Pegasus Montage with DFTracer

Instructions for tracing Pegasus Montage with DFTracer on LC Corona. These instructions can be used for any Workflow but you’ll need to change the version of the tar files depending on the architecture of your machine and the workflow you are interested in. For more information, visit the workflows repository.

Step 1: Install Condor

1.1 Get the zip:

wget https://research.cs.wisc.edu/htcondor/tarball/10.x/current/condor-x86_64_CentOS8-stripped.tar.gz

1.2 Untar to your condor folder:

tar -x -f condor*.tar.gz
mkdir condor
cd condor-*stripped
mv * ../condor
cd ..
rm -rf condor-*stripped
rm condor-stripped.tar.gz

1.3 Configure:

cd condor
./bin/make-personal-from-tarball

Step 2: Install Pegasus

2.1 Get the zip from Tarballs:

wget https://download.pegasus.isi.edu/pegasus/5.0.7/pegasus-binary-5.0.7-x86_64_rhel_7.tar.gz
wget https://download.pegasus.isi.edu/pegasus/5.0.7/pegasus-worker-5.0.7-x86_64_rhel_7.tar.gz

2.2 Untar to your Pegasus folder (both for pegasus and pegasus-worker):

tar zxf pegasus-*.tar.gz
rm pegasus-*.tar.gz

Step 3: Install and compile Montage

3.1 Get the code:

git clone https://github.com/Caltech-IPAC/Montage.git

3.2 Compile:

cd Montage
make

Note

Make sure there are no errors. By cloning the GitHub repo, you get the most recent version, likely with no compiler errors. cd Montage/bin and make sure it is not empty.

3.3 Save in Paths:

export PATH=/path/to/Montage/bin:$PATH

Step 4: Get the montage-pegasus-v3

4.1 Create and activate Virtual Environment:

python3 -m venv /path/to/pegasus-env
source /path/to/pegasus-env/bin/activate

4.2 Install dependencies:

pip install astropy
pip install pegasus-wms
pip install git+https://github.com/hariharan-devarajan/dftracer.git

4.3 Get the code:

git clone https://github.com/pegasus-isi/montage-workflow-v3.git

Step 5: Compile the pegasus-mpi-cluster from source

5.1 Get the code:

git clone https://github.com/pegasus-isi/pegasus.git

5.2 Make sure you’re in the virtual environment for Pegasus:

source /path/to/pegasus-env/bin/activate

5.3 Make sure you have the prerequisites:

  1. Git

  2. Java 8 or higher

  3. Python 3.5 or higher

  4. R

  5. Ant

  6. gcc

  7. g++

  8. make

  9. tox 3.14.5 or higher

  10. mysql (optional, required to access MySQL databases)
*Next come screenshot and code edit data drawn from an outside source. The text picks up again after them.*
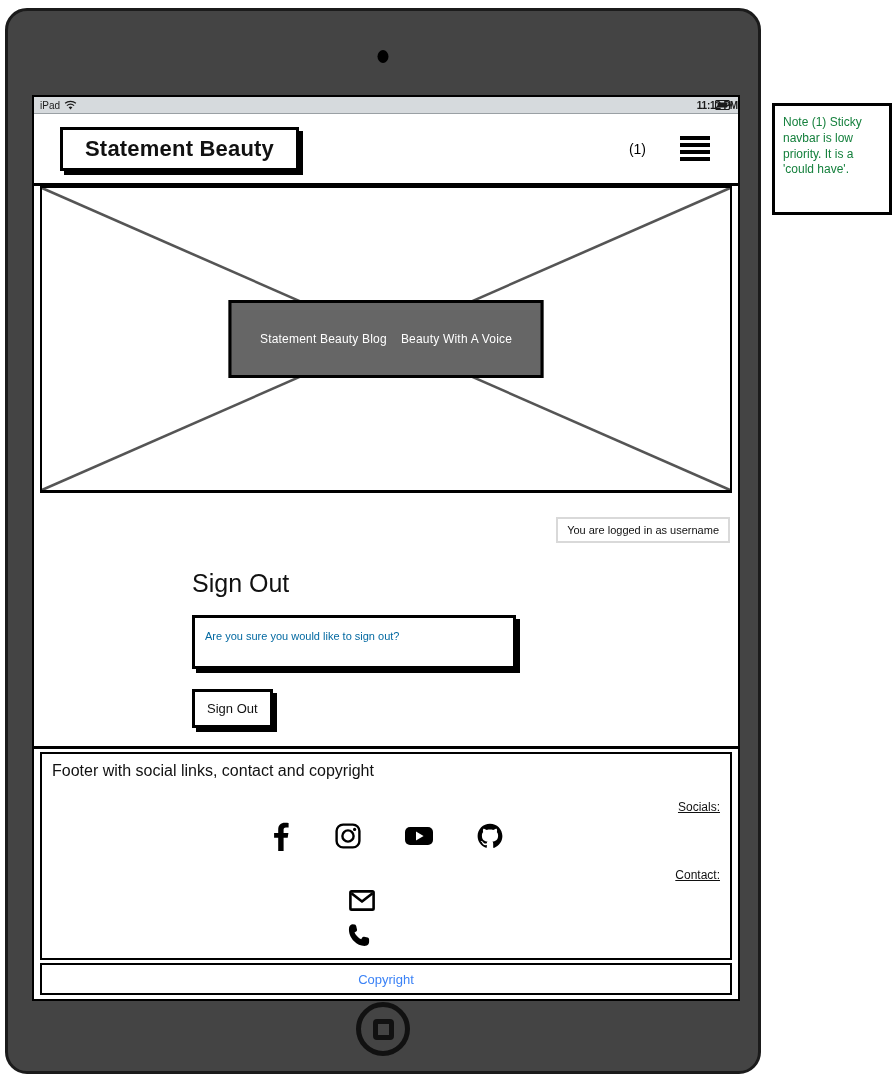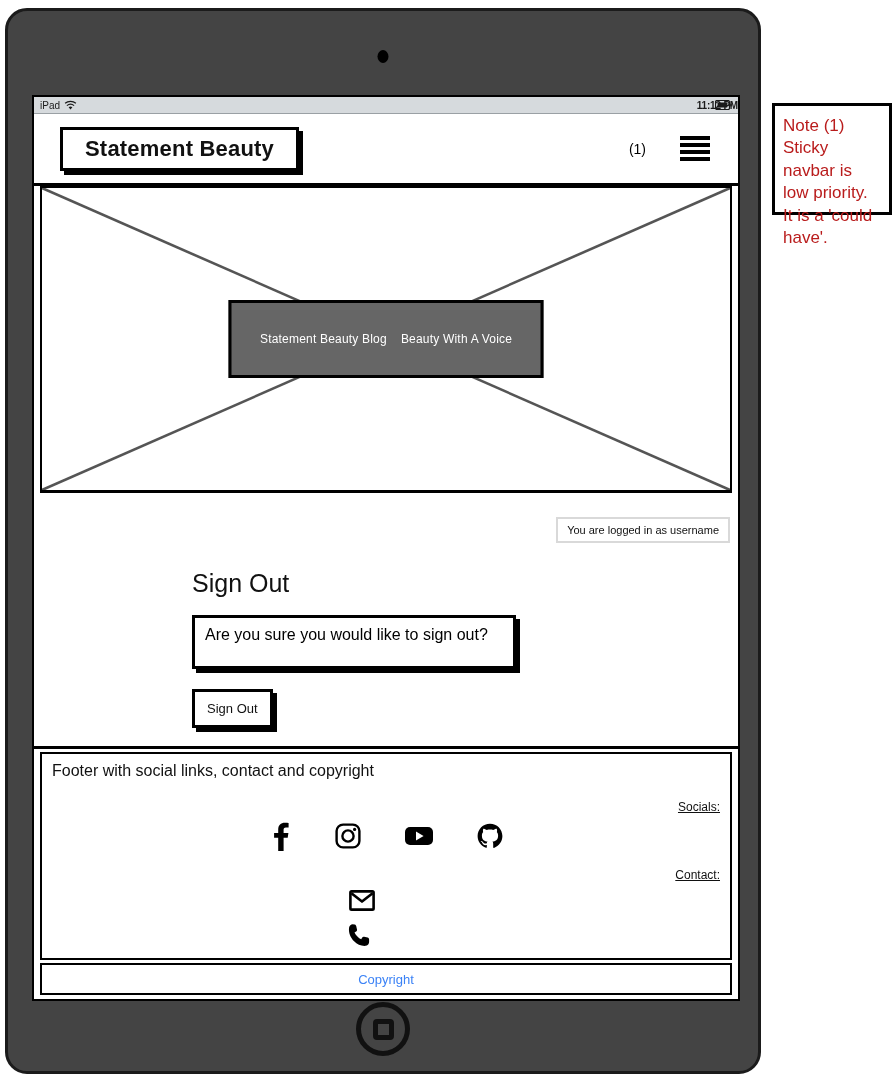--- a/index.html
+++ b/index.html
@@ -217,21 +217,21 @@
     position: absolute;
     left: 158px;
     top: 122px;
     width: 324px;
     height: 54px;
     border: 3px solid #000000;
     background: #ffffff;
     box-shadow: 4px 4px 0 #000000;
     padding: 8px 10px;
   }
-  #confirm-text { font-size: 16px; color: #000000; margin-top: 25px; }
+  #confirm-text { font-size: 11px; color: #0369a1; margin-top: 25px; }
 
   #signout-button {
     position: absolute;
     left: 158px;
     top: 196px;
     min-width: 72px;
     border: 3px solid #000000;
     background: #ffffff;
     box-shadow: 4px 4px 0 #000000;
     padding: 9px 12px;
@@ -302,23 +302,23 @@
     position: absolute;
     left: 772px;
     top: 103px;
     width: 120px;
     height: 112px;
     border: 3px solid #000000;
     background: #ffffff;
     padding: 9px 8px;
   }
   #annotation-note-text {
-    font-size: 17px;
+    font-size: 12px;
     line-height: 1.32;
-    color: #b91c1c;
+    color: #15803d;
   }
 </style>
 </head>
 <body>
 
 <div id="tablet-frame">
 
   <div id="front-camera"></div>
 
   <div id="screen">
  11. postgresql (optional, required to access PostgreSQL databases)

  12. Python pyyaml

  13. Python GitPython

5.4 Compile:

cd pegasus
ant compile-pegasus-mpi-cluster

5.5 Copy it to your Pegasus folder:

cd packages/pegasus-mpi-cluster/
cp pegasus-mpi-cluster/ /path/to/pegasus-5.0.7/bin

Note

If errors occur while compiling, make sure that MVAPICH is loaded:

module load mvapich2-tce/2.3.7
echo $LD_LIBRARY_PATH

Step 6: Create a single “install” directory for all Pegasus software

This will help in resolving errors like “cannot find .. in your path”.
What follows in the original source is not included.